Murtaza Raza
Murtaza Raza

Reputation: 67

Owner in Unreal Engine

So I recently switched from Unity to Unreal and I cant understand the concept of Owner in Unreal. I understand parent-child relationships but what exactly is an owner? Changing the owner of an actor does not change it's hierarchy so how exactly is unreal handling ownerships?

Thank you in advance.

EDIT: Removed rendering related detail that I found is not a good use case for ownership.

Upvotes: 6

Views: 2891

Answers (1)

goose_lake
goose_lake

Reputation: 1480

There are several types of "parent-child" relationships that are frequently used in Unreal in context of UObjects, and which don't necessarily have to be the same (i.e. the same object can have three different "parents" in the different realtionships).

One is transform attachment (only relevant for actors), where an actor which is "attached" to another actor (its "attach parent") inherits transforms before applying its own.

Another one is object-lifetime parent-child relationships, where each object has an "outer", and if an object's outer is removed (garbage collected etc.), so is the object. For AActors, by default that's the ULevel they are in, so it's not so important.

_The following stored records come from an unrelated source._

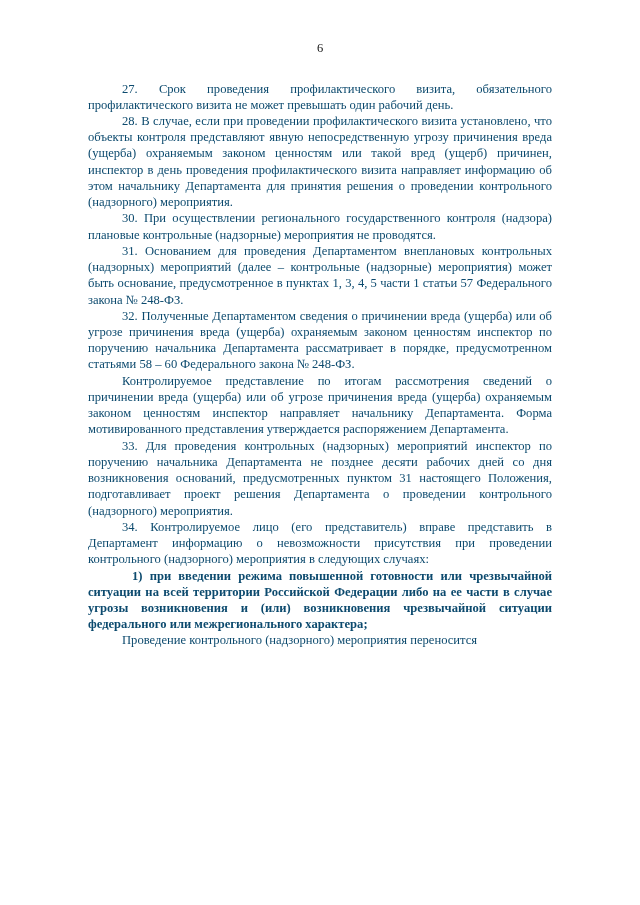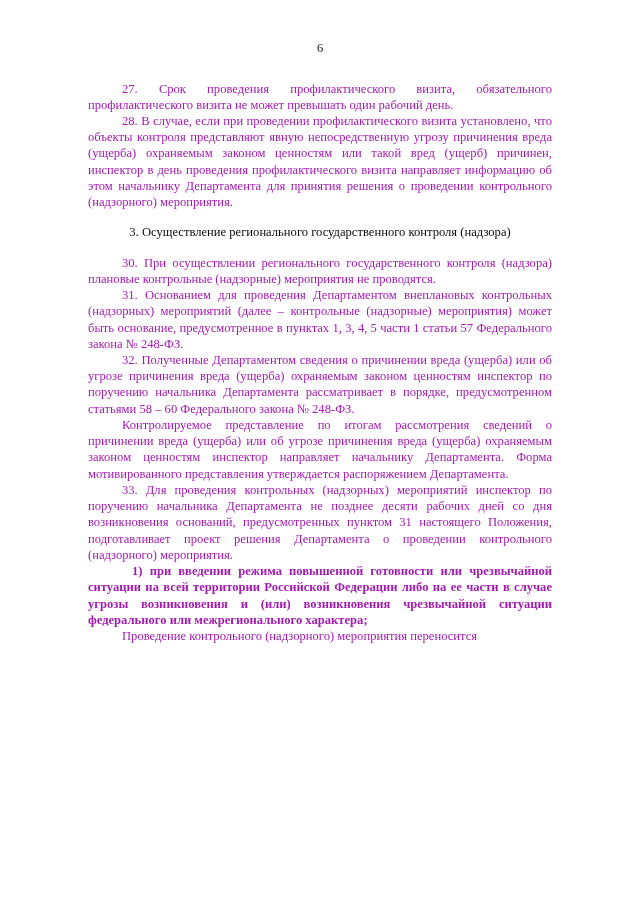--- a/index.html
+++ b/index.html
@@ -35,7 +35,7 @@
     text-justify: inter-word;
     margin: 0;
     text-indent: 34px;
-    color: #a21caf;
+    color: #0c4a6e;
     hyphens: none;
   }
   .para.sub {

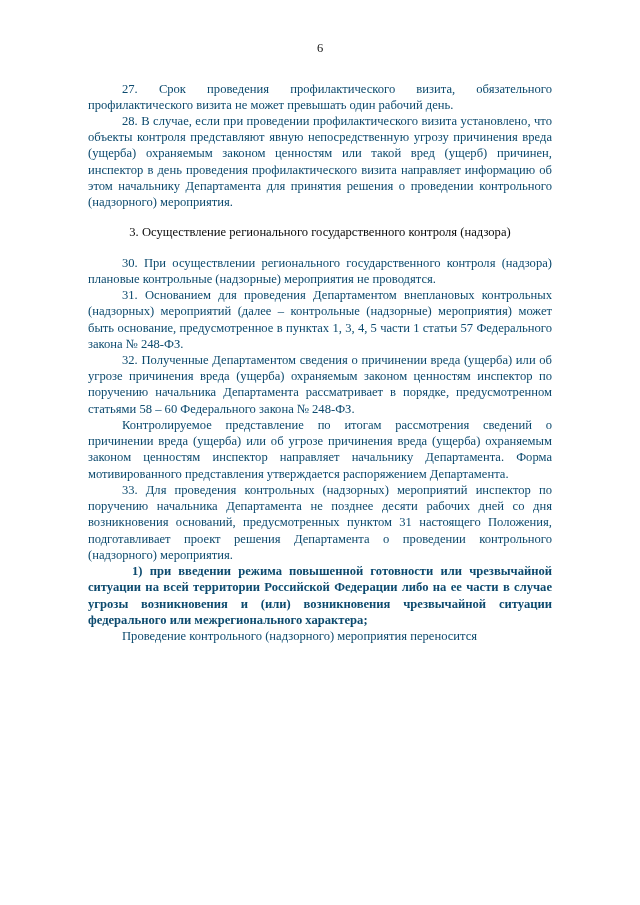--- a/index.html
+++ b/index.html
@@ -60,7 +60,6 @@
   <p class="para">27. Срок проведения профилактического визита, обязательного профилактического визита не может превышать один рабочий день.</p>
   <p class="para">28. В случае, если при проведении профилактического визита установлено, что объекты контроля представляют явную непосредственную угрозу причинения вреда (ущерба) охраняемым законом ценностям или такой вред (ущерб) причинен, инспектор в день проведения профилактического визита направляет информацию об этом начальнику Департамента для принятия решения о проведении контрольного (надзорного) мероприятия.</p>
 
-  <div class="heading">3. Осуществление регионального государственного контроля (надзора)</div>
 
   <p class="para">30. При осуществлении регионального государственного контроля (надзора) плановые контрольные (надзорные) мероприятия не проводятся.</p>
   <p class="para">31. Основанием для проведения Департаментом внеплановых контрольных (надзорных) мероприятий (далее – контрольные (надзорные) мероприятия) может быть основание, предусмотренное в пунктах 1, 3, 4, 5 части 1 статьи 57 Федерального закона № 248-ФЗ.</p>

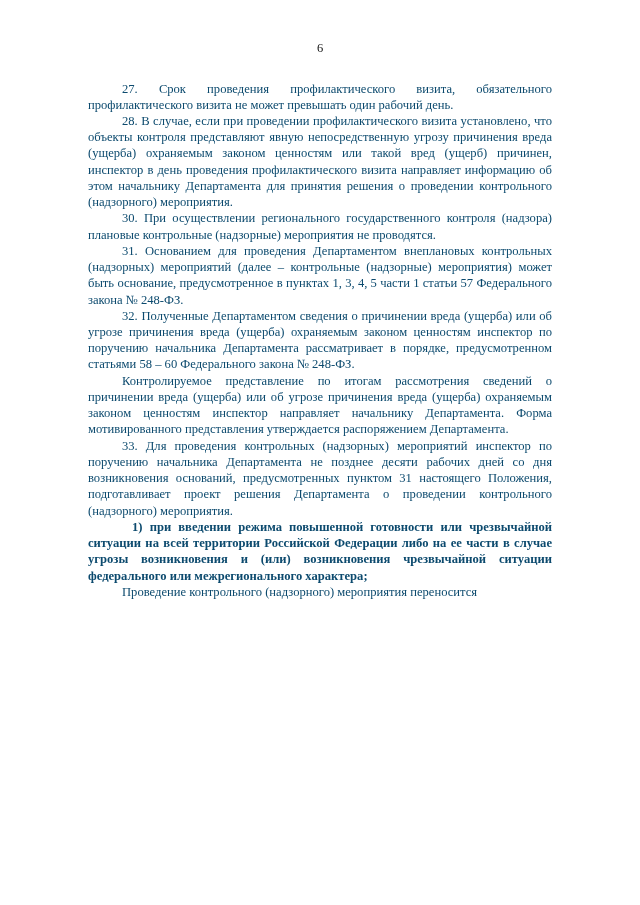--- a/index.html
+++ b/index.html
@@ -66,6 +66,7 @@
   <p class="para">32. Полученные Департаментом сведения о причинении вреда (ущерба) или об угрозе причинения вреда (ущерба) охраняемым законом ценностям инспектор по поручению начальника Департамента рассматривает в порядке, предусмотренном статьями 58 – 60 Федерального закона № 248-ФЗ.</p>
   <p class="para">Контролируемое представление по итогам рассмотрения сведений о причинении вреда (ущерба) или об угрозе причинения вреда (ущерба) охраняемым законом ценностям инспектор направляет начальнику Департамента. Форма мотивированного представления утверждается распоряжением Департамента.</p>
   <p class="para">33. Для проведения контрольных (надзорных) мероприятий инспектор по поручению начальника Департамента не позднее десяти рабочих дней со дня возникновения оснований, предусмотренных пунктом 31 настоящего Положения, подготавливает проект решения Департамента о проведении контрольного (надзорного) мероприятия.</p>
+  <p class="para">34. Контролируемое лицо (его представитель) вправе представить в Департамент информацию о невозможности присутствия при проведении контрольного (надзорного) мероприятия в следующих случаях:</p>
 
   <p class="para sub">1) при введении режима повышенной готовности или чрезвычайной ситуации на всей территории Российской Федерации либо на ее части в случае угрозы возникновения и (или) возникновения чрезвычайной ситуации федерального или межрегионального характера;</p>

The third one (again only relevant for actors) is the ownership relationship, which have some interesting properties. For one, if an actor's owner gets Destroy-ed, so does the actor. For example:

// Make an owner actor
AActor* Parent = GetWorld()->SpawnActor<AActor>();

// Make an owned actor
FActorSpawnParameters SpawnParameters;
SpawnParameters.Owner = Parent; 
AActor* Child = GetWorld()->SpawnActor<AActor>(AActor::Static_Class(), FTransform(), SpawnParameters);

// Destroy the owner
Parent->Destroy();
// After this, the Child actor is also destroyed

Another property of this relationship has to do with replication. Properties such as bOnlyRelevantToOwner, as well as conditional property replication such as COND_OwnerOnly, COND_SkipOwner rely on this. Property replication is a very big topic that won't fit in the scope of one answer, but the linked page of UE documentation can help.

All in all, it's important to note: actors don't necessarily have to have an owner, and unless you need the owner to be set for a specific reason such as the aforementioned functionalities, it's standard practice not to set one.